Draw an arc on the canvas using arcTo

Flying buttress has shape given by arcTo

The arcTo method defines an arc as an extension of a straight line or other shape.

The difference from the arc method is that the start and end points are determined not by angle, but by coordinates.

In fact, drawing arcTo is not intuitive; coordinate points are directions, not exact locations, and the same shape can be obtained with different coordinates for the endpoint. The graphic above may help you better understand this.

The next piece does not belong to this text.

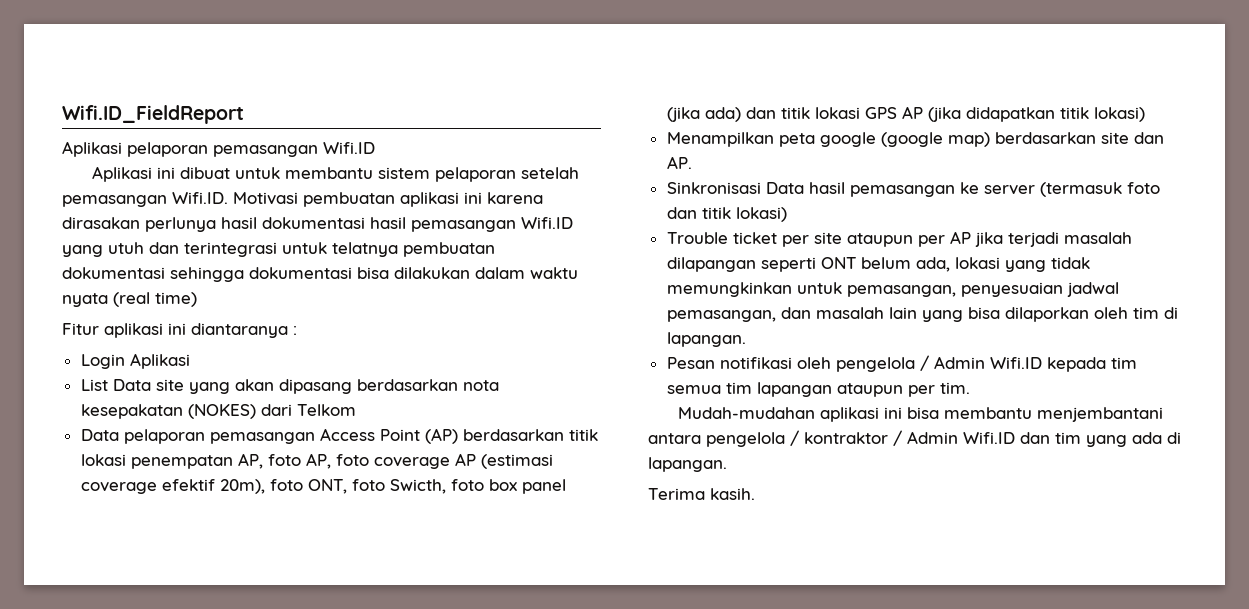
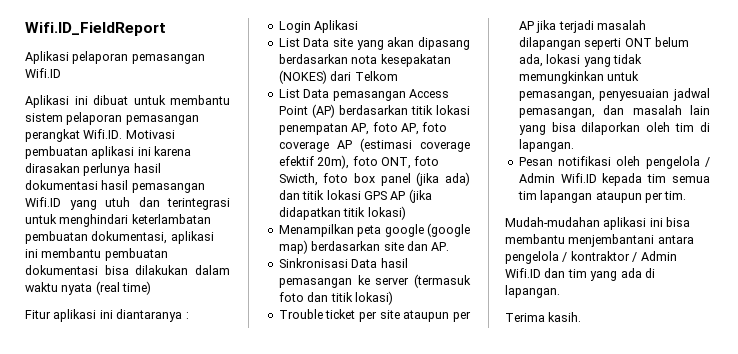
[520,167,579,179] [62,195,167,207] setelah pemasangan -> [125,115,199,125] [25,129,80,142] pemasangan perangkat
[332,242,495,257] [62,267,244,282] telatnya pembuatan dokumentasi sehingga -> [59,214,211,227] [25,231,214,244] [25,248,168,261] menghindari keterlambatan pembuatan dokumentasi, aplikasi ini membantu pembuatan
[80,429,205,444] Data pelaporan -> [278,89,330,98] List Data

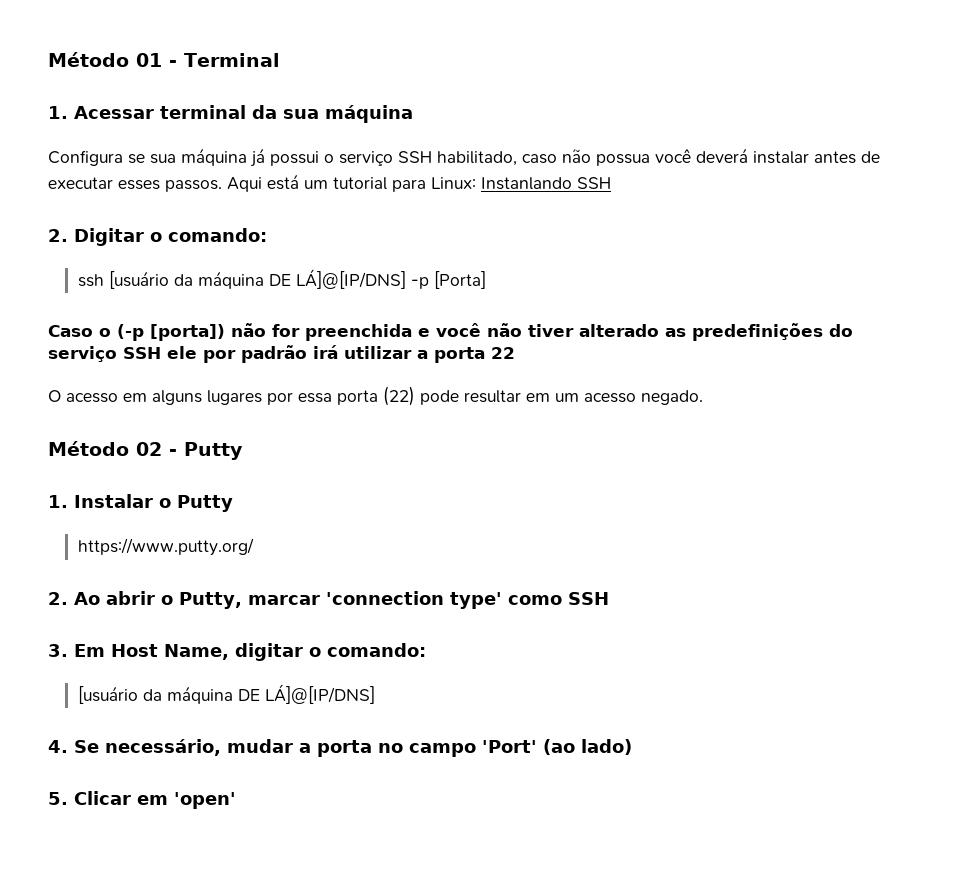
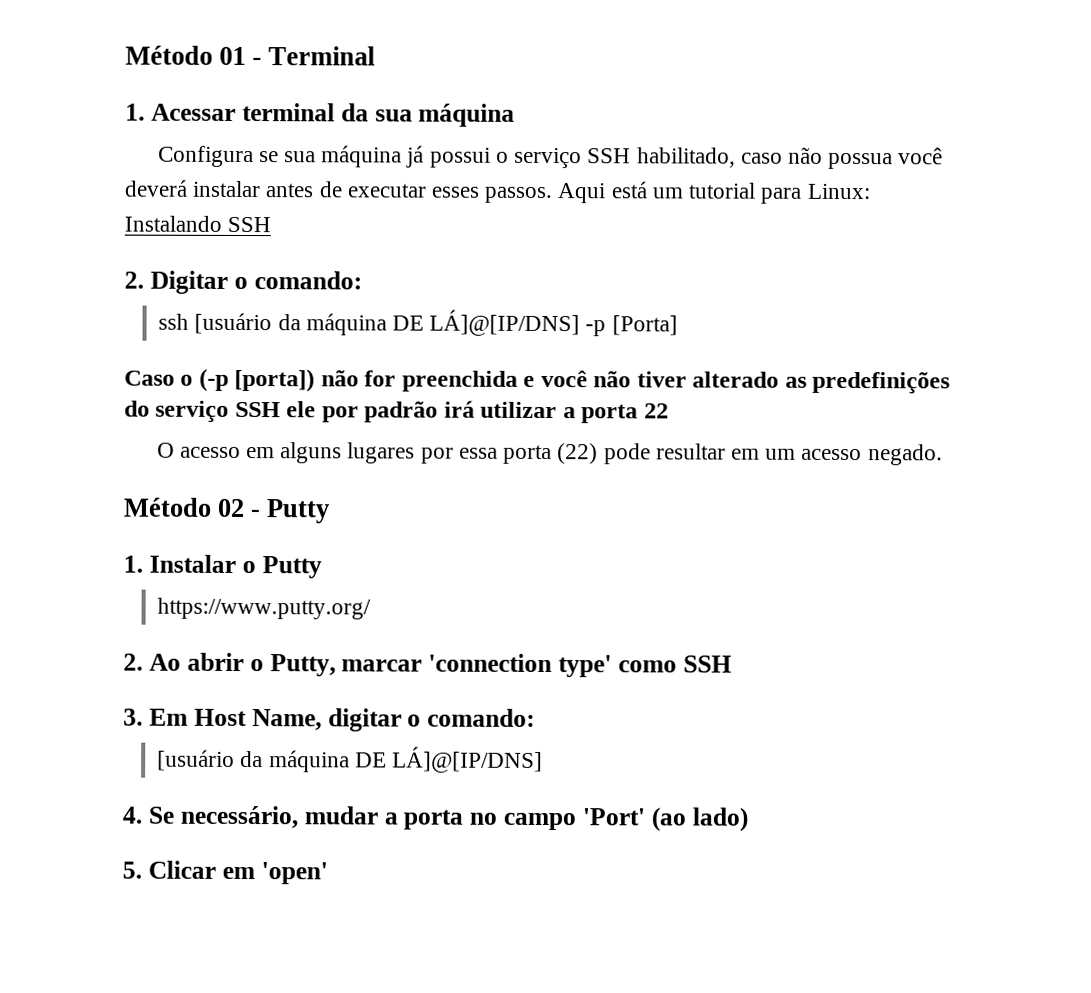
[481,177,572,190] Instanlando -> [124,215,222,232] Instalando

arcTo has two coordinates and a radius as arguments

The method has two pairs of coordinates, x1, y1, and x2, y2, plus radius, as arguments.

arcTo(x1, y1, x2, y2, radius)

But it also depends on another point, x0, y0, which is not specified in the instruction. These implicit coordinates are either the coordinates of the last point of the previously drawn figure, or the coordinates of this point by calling the lineTo method before calling arcTo.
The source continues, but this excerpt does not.